======== Working data ========

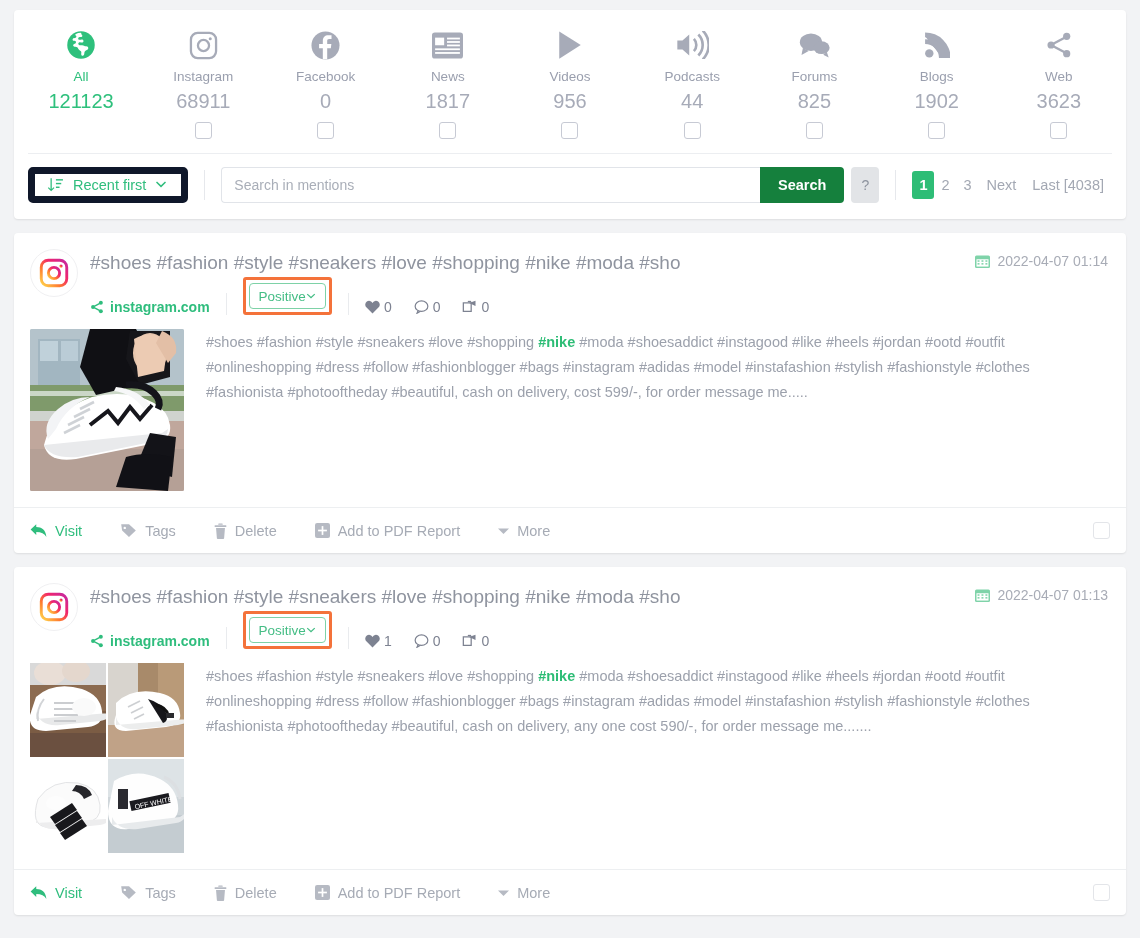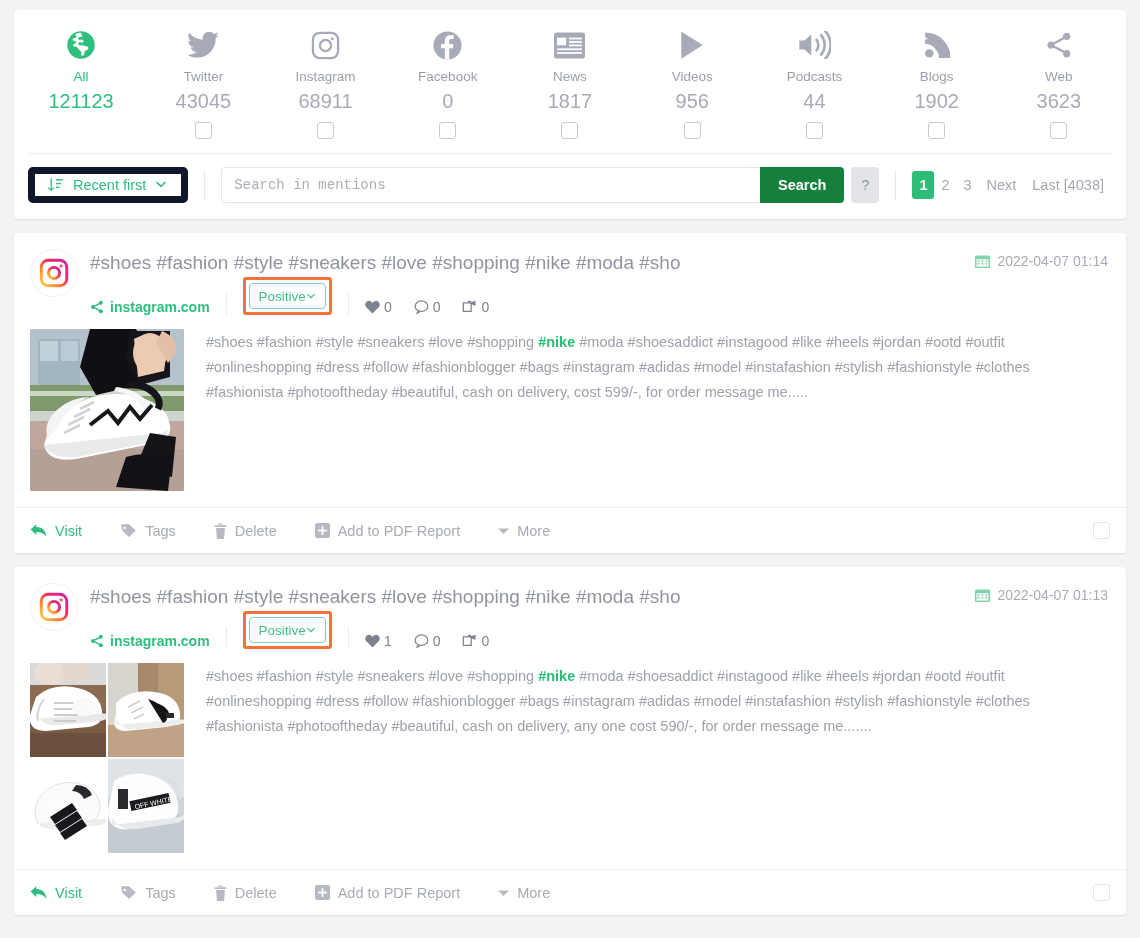--- a/index.html
+++ b/index.html
@@ -144,16 +144,6 @@
           <div class="nm">All</div>
           <div class="ct">121123</div>
           <div class="src-check hidden"></div>
-        </div>
-        <div class="source">
-          <div class="ico">
-            <svg width="32" height="28" viewBox="0 0 24 20" fill="#a7abb8">
-              <path d="M24 2.4c-.9.4-1.8.7-2.8.8 1-.6 1.8-1.5 2.2-2.7-1 .6-2 1-3.1 1.2A4.9 4.9 0 0 0 16.6 0c-2.7 0-4.9 2.2-4.9 4.9 0 .4 0 .8.1 1.1A13.9 13.9 0 0 1 1.7.9 4.9 4.9 0 0 0 3.2 7.4c-.8 0-1.6-.2-2.2-.6v.1c0 2.4 1.7 4.4 3.9 4.8-.4.1-.8.2-1.3.2-.3 0-.6 0-.9-.1a4.9 4.9 0 0 0 4.6 3.4A9.9 9.9 0 0 1 0 17.3a14 14 0 0 0 7.5 2.2c9.1 0 14-7.5 14-14v-.7c1-.7 1.8-1.5 2.5-2.4z"></path>
-            </svg>
-          </div>
-          <div class="nm">Twitter</div>
-          <div class="ct">43045</div>
-          <div class="src-check"></div>
         </div>
         <div class="source">
           <div class="ico">

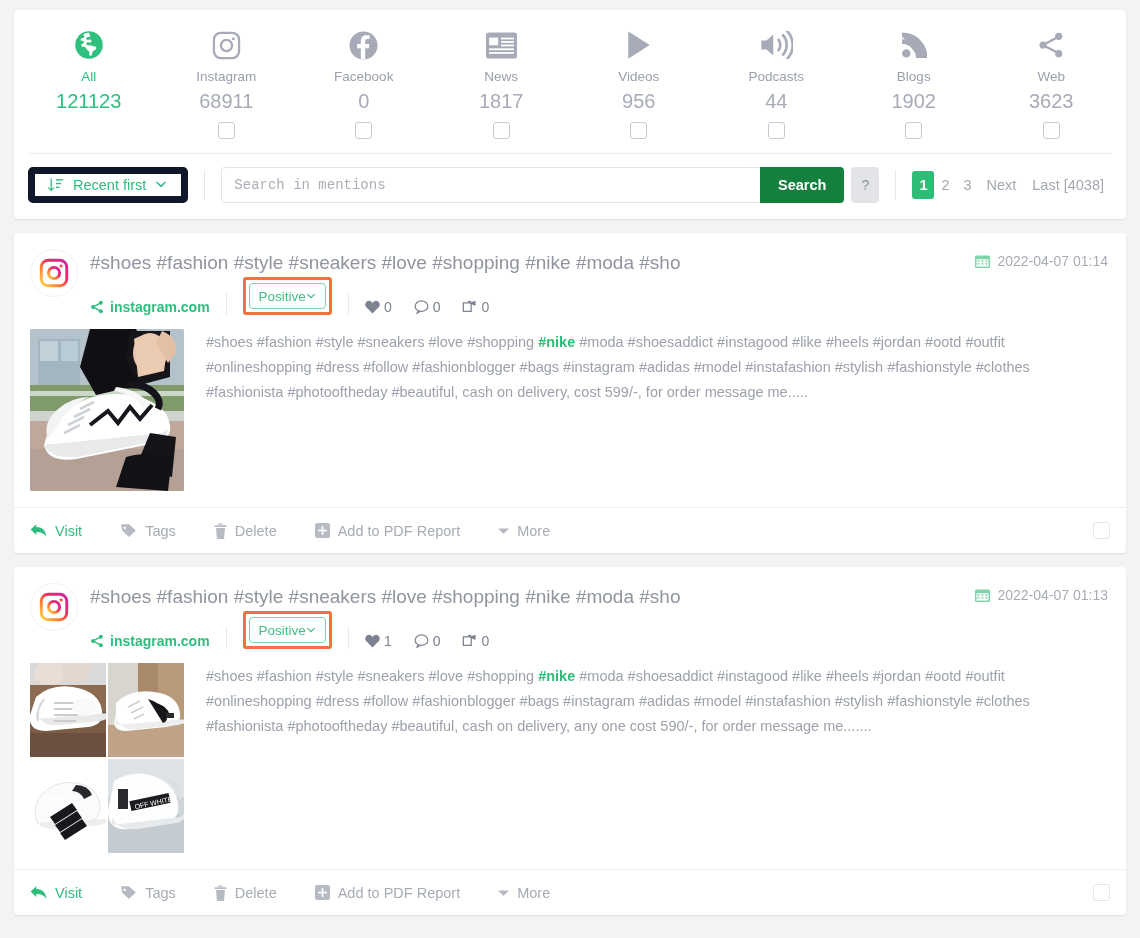--- a/index.html
+++ b/index.html
@@ -205,6 +205,19 @@
           </div>
           <div class="nm">Podcasts</div>
           <div class="ct">44</div>
+          <div class="src-check"></div>
+        </div>
+        <div class="source">
+          <div class="ico">
+            <svg width="31" height="26" viewBox="0 0 26 22" fill="#a7abb8">
+              <ellipse cx="10" cy="8.6" rx="9.4" ry="7.4"></ellipse>
+              <path d="M3.2 13.4 2 19.4l6.1-3.4z"></path>
+              <ellipse cx="19" cy="13.3" rx="6.8" ry="5.4"></ellipse>
+              <path d="M23.4 17 25 21.6l-4.6-2.3z"></path>
+            </svg>
+          </div>
+          <div class="nm">Forums</div>
+          <div class="ct">825</div>
           <div class="src-check"></div>
         </div>
         <div class="source">

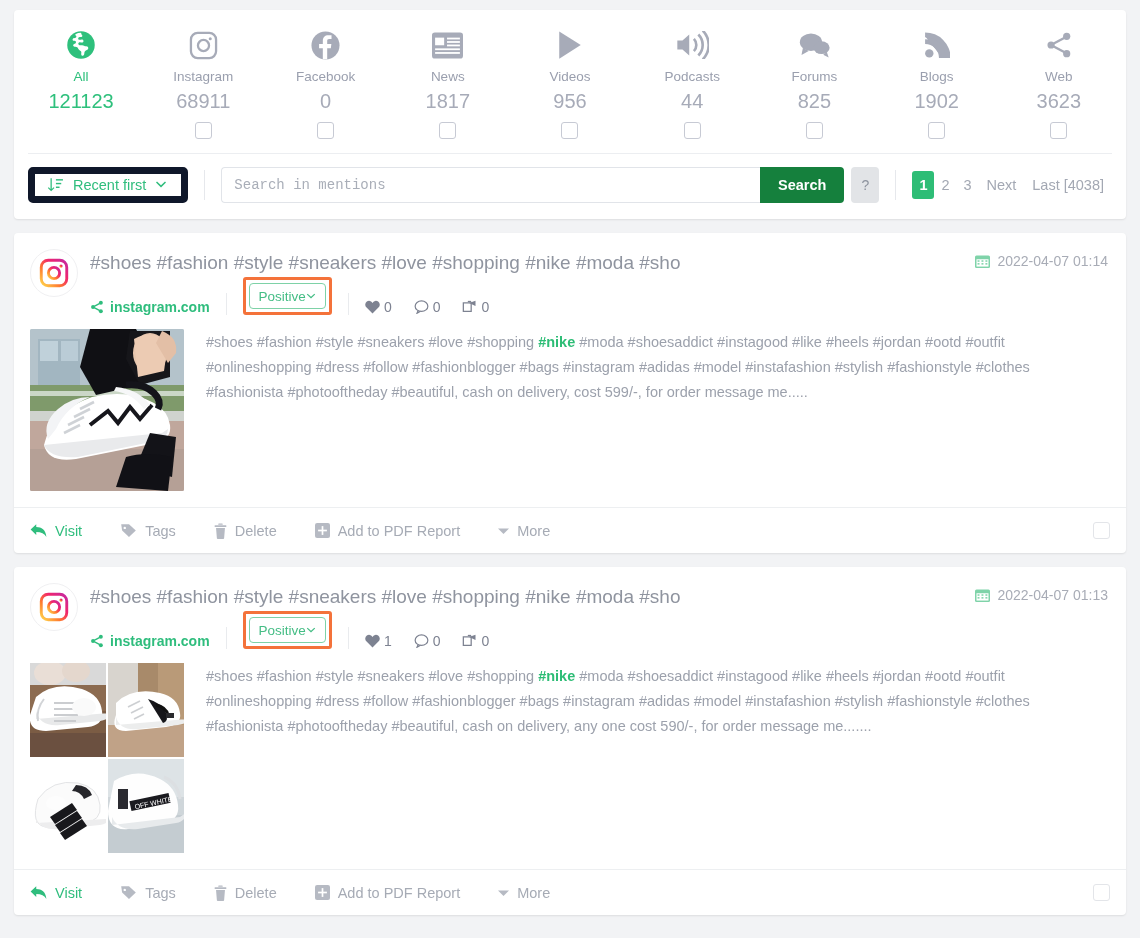--- a/index.html
+++ b/index.html
@@ -59,7 +59,7 @@
     border:1px solid #e1e4e9; border-right:none;
     border-radius:4px 0 0 4px;
     padding: 0 12px; font-size:14px; color:#555; background:#fff;
-    font-family:Liberation Mono, monospace;
+    font-family:Liberation Sans, sans-serif;
     outline:none;
   }
   .searchinput::placeholder { color:#a9aeb8; }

========

◆ Problem to work on ◆
The expected answer is every line in the data above that carries the string "check".

◆ Written solution ◆
           <div class="src-check hidden"></div>
-          <div class="src-check"></div>
+          <div class="src-check"></div>
           <div class="src-check"></div>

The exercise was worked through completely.